Who would have thought that Julia Louis-Dreyfus would prove the most successful of the famous four from Seinfeld beyond "the show about nothing"? She was impressive as a single mum in the sitcom, The New Adventures of Old Christine, although that raised barely a ripple over here. It's a different story with Veep, in which she plays gaffe-prone American Vice-President Selina Meyer.

In best-yet Series Three - currently being shown on Sky Atlantic - Meyer and her motley entourage of political geeks and spinners are on the presidential trail, replete with laugh-out-loud moments of naked ambition and self-serving cover-ups. But for devotees and newcomers, the Series Two DVD shows Veep getting intelligently into its stride after a rather uneven first season. The slightly sluggish beginnings may have been partly attributable to director, writer and executive producer, The Thick of It's Armando Iannucci, finding his way around the American political scene.

As with The Thick of It, Veep benefits from pin-sharp writing and characterisation. Dan Egan (Reid Scott) and Amy Brookheimer (Anna Chlumsky) are the Ollie Reeder and Emma Messenger types; Mike McLintock (Matt Walsh) is Meyer's hapless press man and Tony Hale - scene-stealingly brilliant as man-child Buster in Arrested Development - is the Veep's desperate-to-please bag man Gary Walsh. And just as the prime minister is off-screen in The Thick of It, so we never get to see the president, subject of Meyer's continuing ire.

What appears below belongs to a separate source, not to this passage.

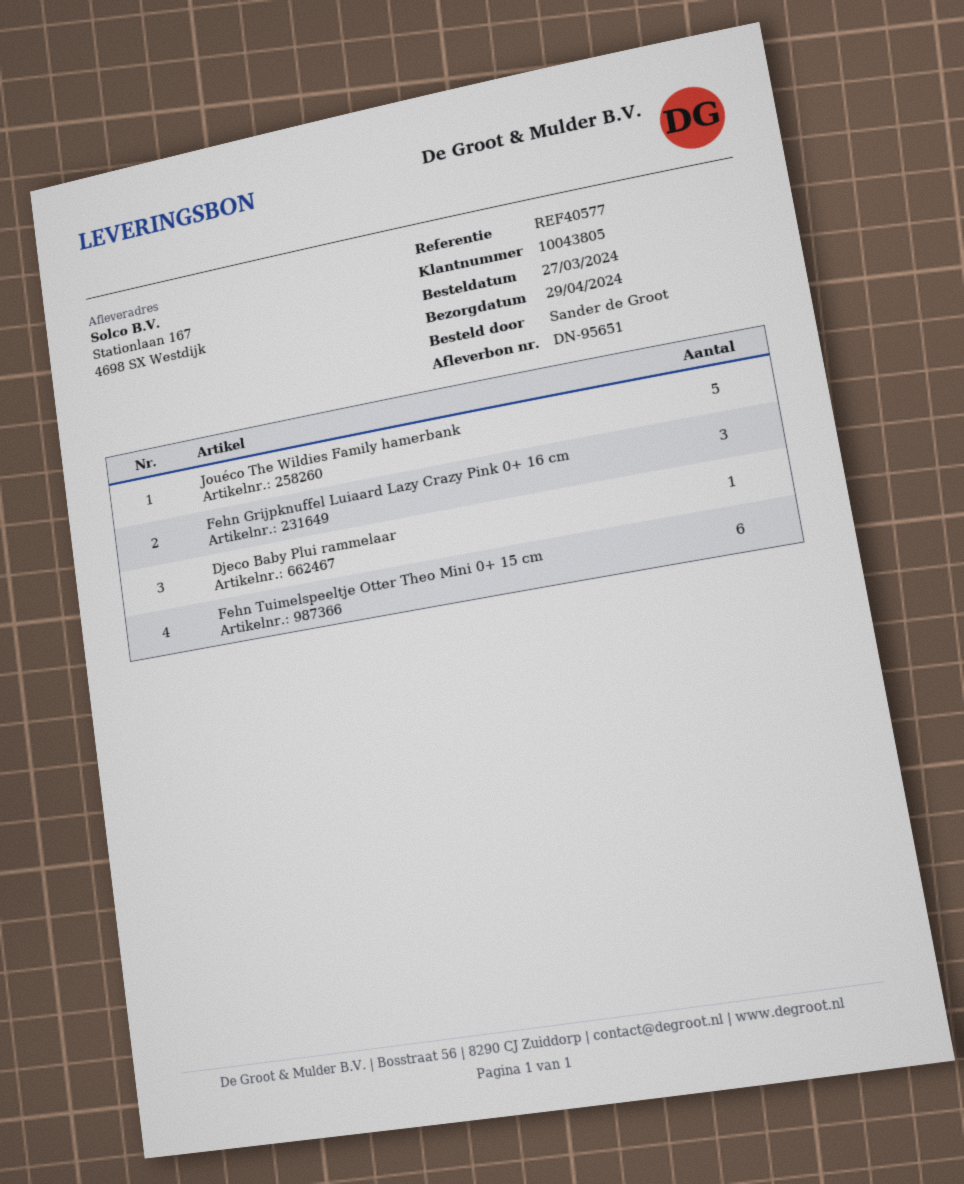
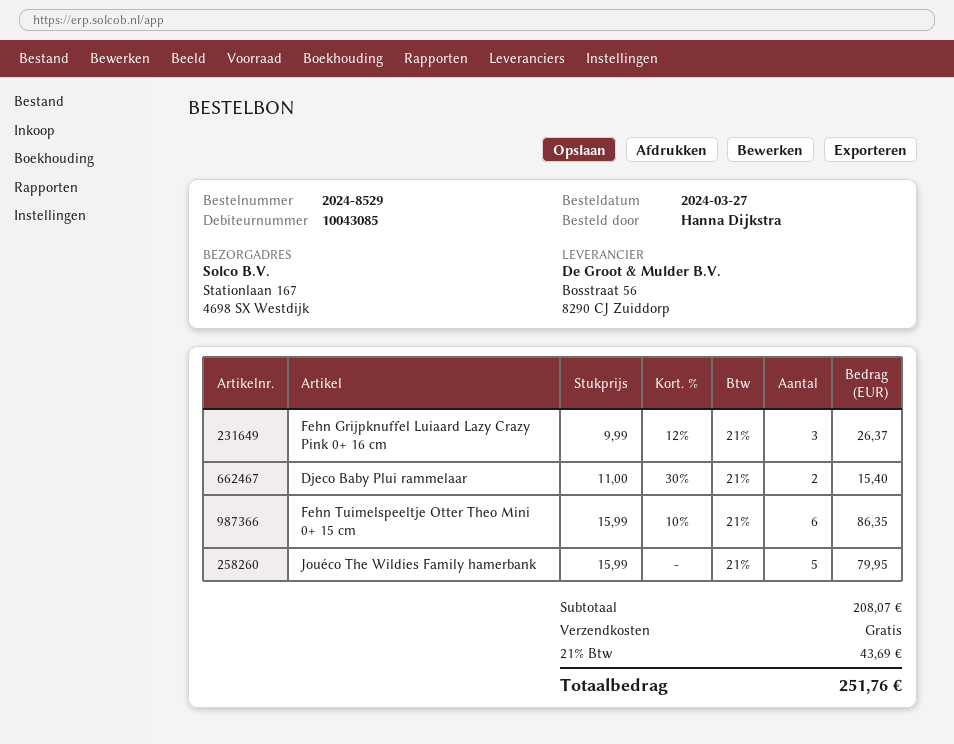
customer number: 10043805 -> 10043085
ordered by: Sander de Groot -> Hanna Dijkstra
Djeco Baby Plui rammelaar: 1 -> 2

There is no lack of shouty plotting, big-time fall-outs and recriminations, but nothing on the decibel or expletive scale of a Malcolm Tucker, leaving centre stage for Louis-Dreyfus's exquisite comic timing. It's never better illustrated than in the episode - directed by Chris "Ollie Reeder" Addison - in which Meyer is unwillingly despatched to a hog roast as part of a "listen to rural America" initiative.

As with the thick of it, the writing is pin sharp

As she attempts to quell breaking controversy over her daughter's college review of a Palestinian film, those back in DC watching the TV news feed are mortified to see her "voicing solidarity with the Jewish people in front of rotating pork". After beanpole White House liaison Jonah Ryan (Tim Simons) is instructed to drape himself across the offending carcass, the complaint from Washington is: "I can still see the pig's arse." Priceless.